The wrist joint (also known as the radiocarpal joint) is a synovial joint in the upper limb, marking the area of transition between the forearm and the hand.
In this article, we shall look at the structures of the wrist joint, the movements of the joint, and the relevant clinical syndromes.
Structures of the Wrist Joint
The wrist joint is formed by:
- Distally – The proximal row of the carpal bones (except the pisiform).
- Proximally – The distal end of the radius, and the articular disk (see below).
The ulna is not part of the wrist joint – it articulates with the radius, just proximal to the wrist joint, at the distal radioulnar joint. It is prevented from articulating with the carpal bones by a fibrocartilaginous ligament, called the articular disk, which lies over the superior surface of the ulna.
Together, the carpal bones form a convex surface, which articulates with the concave surface of the radius and articular disk.
Like any synovial joint, the capsule is dual layered. The fibrous outer layer attaches to the radius, ulna and the proximal row of the carpal bones. The internal layer is comprised of a synovial membrane, secreting synovial fluid which lubricates the joint.
There are four ligaments of note in the wrist joint, one for each side of the joint
- Palmar radiocarpal – It is found on the palmar (anterior) side of the hand. It passes from the radius to both rows of carpal bones. Its function, apart from increasing stability, is to ensure that the hand follows the forearm during supination.
- Dorsal radiocarpal – It is found on the dorsum (posterior) side of the hand. It passes from the radius to both rows of carpal bones. It contributes to the stability of the wrist, but also ensures that the hand follows the forearm during pronation.
- Ulnar collateral – Runs from the ulnar styloid process to the triquetrum and pisiform.
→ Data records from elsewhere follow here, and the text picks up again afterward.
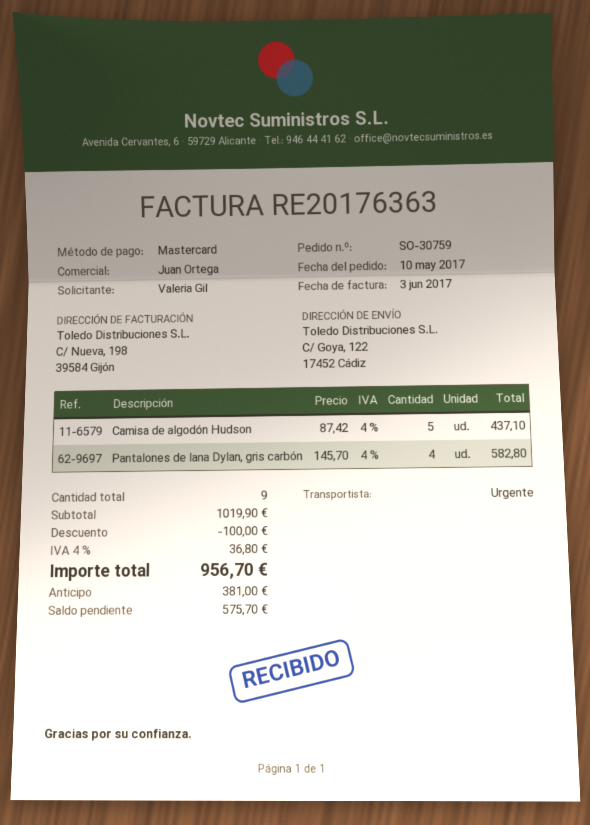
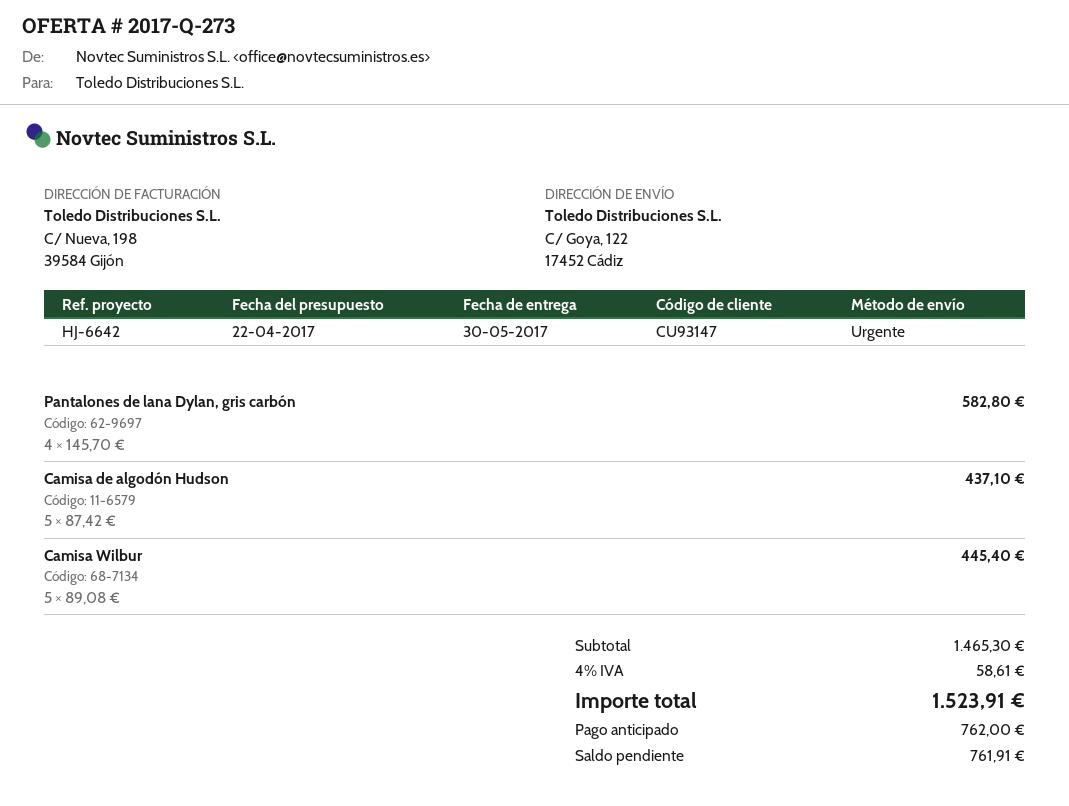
Camisa Wilbur: none -> 5 x 89.08 = 445.40
subtotal: 1019.90 -> 1465.30
discount: 100.00 -> none
tax: 4% = 36.80 -> 4% = 58.61
total: 956.70 -> 1523.91
deposit: 381.00 -> 762.00
balance: 575.70 -> 761.91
Works in union with the other collateral ligament to prevent excessive lateral joint displacement.
- Radial collateral – Runs from the radial styloid process to the scaphoid and trapezium. Works in union with the other collateral ligament to prevent excessive lateral joint displacement.
The wrist joint receives blood from branches of the dorsal and palmar carpal arches, which are derived from the ulnar and radial arteries (for more information, see Blood Supply to the Upper Limb)
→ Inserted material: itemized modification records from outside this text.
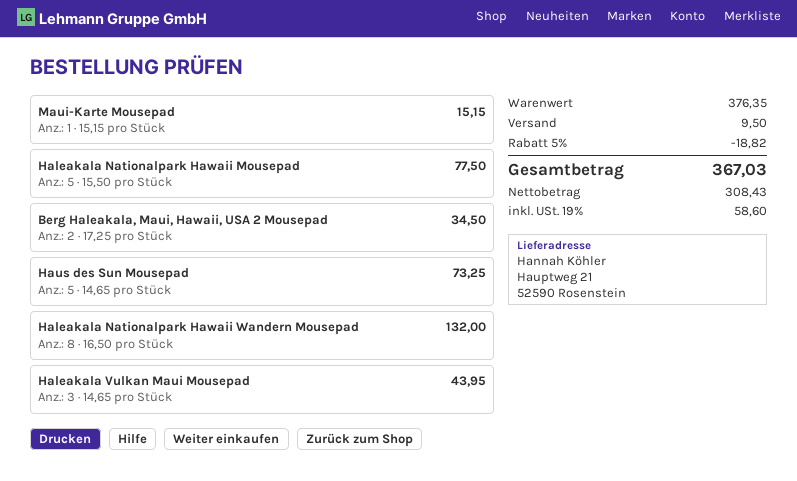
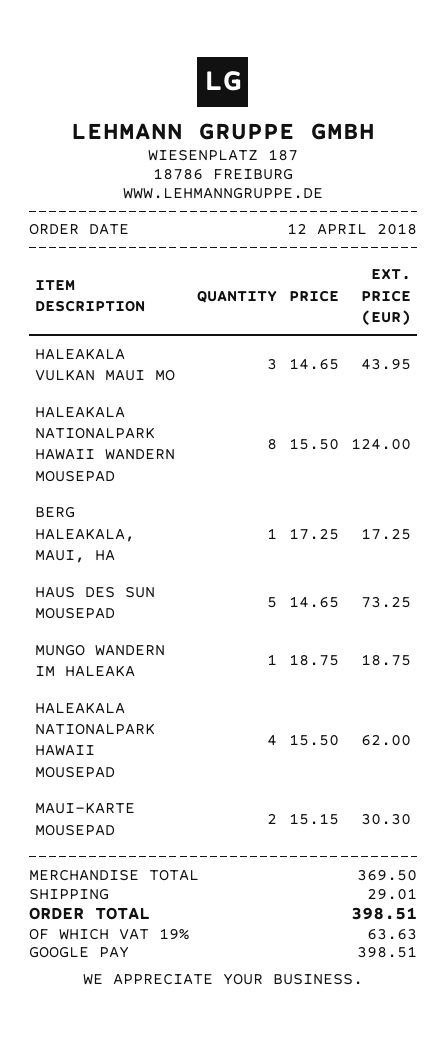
Maui-Karte Mousepad: 1 x 15.15 = 15.15 -> 2 x 15.15 = 30.30
Haleakala Nationalpark Hawaii Mousepad: 5 x 15.50 = 77.50 -> 4 x 15.50 = 62.00
Berg Haleakala, Maui, Hawaii, USA 2 Mousepad: 2 x 17.25 = 34.50 -> 1 x 17.25 = 17.25
Haleakala Nationalpark Hawaii Wandern Mousepad: 8 x 16.50 = 132.00 -> 8 x 15.50 = 124.00
MUNGO WANDERN IM HALEAKA: none -> 1 x 18.75 = 18.75
subtotal: 376.35 -> 369.50
discount: 5% = 18.82 -> none
shipping: 9.50 -> 29.01
tax: 19% = 58.60 -> 19% = 63.63
total: 367.03 -> 398.51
Innervation to the wrist is delivered by branches of three nerves:
- Median nerve – Anterior interosseous branch.
- Radial nerve – Posterior interosseous branch.
- Ulnar nerve – deep and dorsal branches.
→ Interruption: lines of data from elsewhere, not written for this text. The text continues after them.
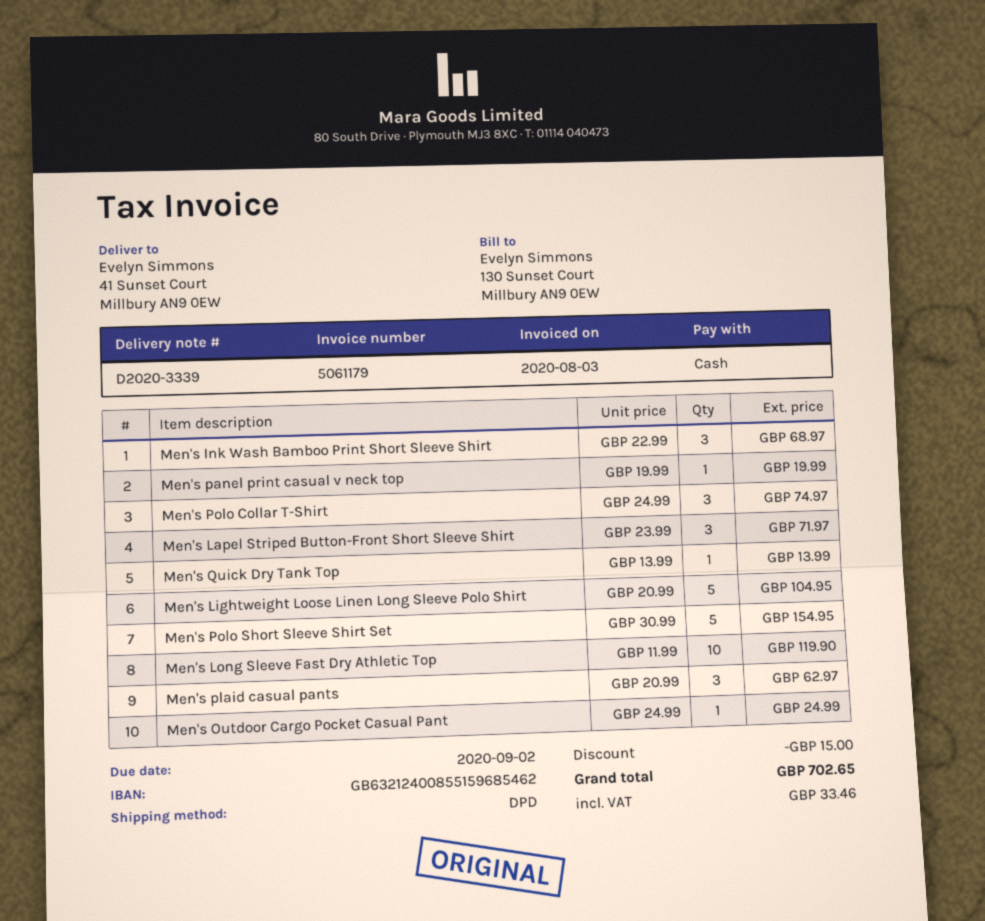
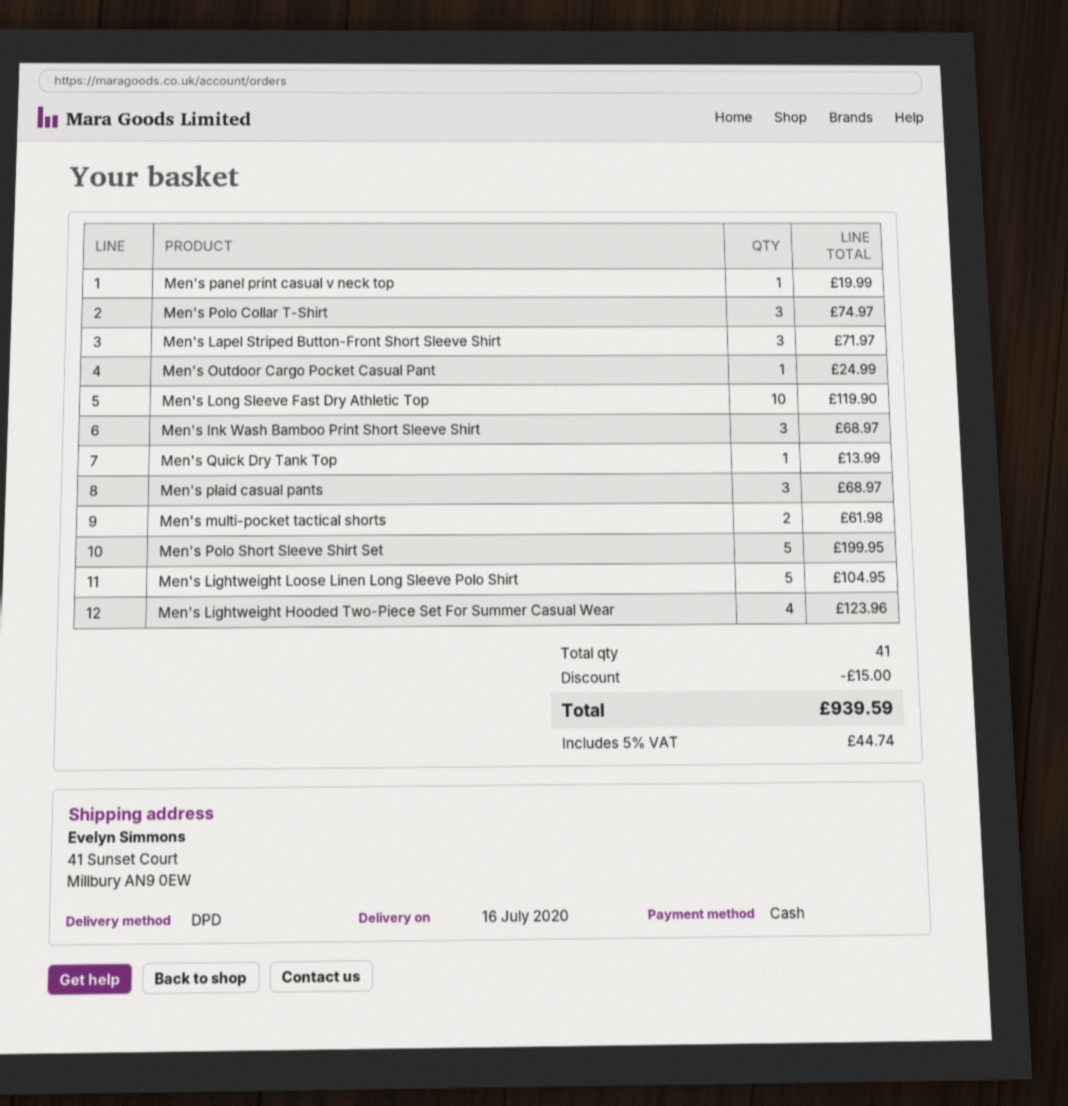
Men's Polo Short Sleeve Shirt Set: 5 for 154.95 -> 5 for 199.95
Men's plaid casual pants: 3 for 62.97 -> 3 for 68.97
Men's multi-pocket tactical shorts: none -> 2 for 61.98
Men's Lightweight Hooded Two-Piece Set For Summer Casual Wear: none -> 4 for 123.96
tax: 33.46 -> 44.74
total: 702.65 -> 939.59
Movements of the Wrist Joint
The wrist is an ellipsoidal (condyloid) type synovial joint, allowing for movement along two axes. This means that flexion, extension, adduction and abduction can all occur at the wrist joint.
All the movements of the wrist are performed by the muscles of the forearm.
Flexion – Produced mainly by the flexor carpi ulnaris, flexor carpi radialis, with assistance from the flexor digitorum superficialis.
Extension – Produced mainly by the extensor carpi radialis longus and brevis, and extensor carpi ulnaris, with assistance from the extensor digitorum.
Adduction – Produced by the extensor carpi ulnaris and flexor carpi ulnaris
Abduction – Produced by the abductor pollicis longus, flexor carpi radialis, extensor carpi radialis longus and brevis.
Clinical Relevance: Injuries to the Wrist Joint
The scaphoid bone of the hand is the most commonly fractured carpal bone – typically by falling on an oustretched hand (FOOSH).
In a fracture of the scaphoid, the characteristic clinical feature is pain and tenderness in the anatomical snuffbox.
The scaphoid is at particular risk of avascular necrosis after fracture because of its so-called ‘retrograde blood supply’ which enters at its distal end. This means that a fracture to the middle (or ‘waist’) of the scaphoid may interrupt the blood supply to the proximal part of the scaphoid bone rendering it avascular.
Patients with a missed scaphoid fracture are likely to develop osteoarthritis of the wrist in later life.
Anterior Dislocation of the Lunate
This can occur by falling on a dorsiflexed wrist. The lunate is forced anteriorly, and compresses the carpal tunnel, causing the symptoms of carpal tunnel syndrome.
This manifests clinically as paraesthesia in the sensory distribution of the median nerve and weakness of thenar muscles. The lunate can also undergo avascular necrosis, so immediate clinical attention to the fracture is needed.
The Colles’ fracture is the most common fracture involving the wrist, caused by falling onto an outstretched hand.
The radius fractures, with the distal fragment being displaced posteriorly. The ulnar styloid process can also be damaged, and is avulsed in the majority of cases.
This clinical condition produces what is known as the ‘dinner fork deformity’.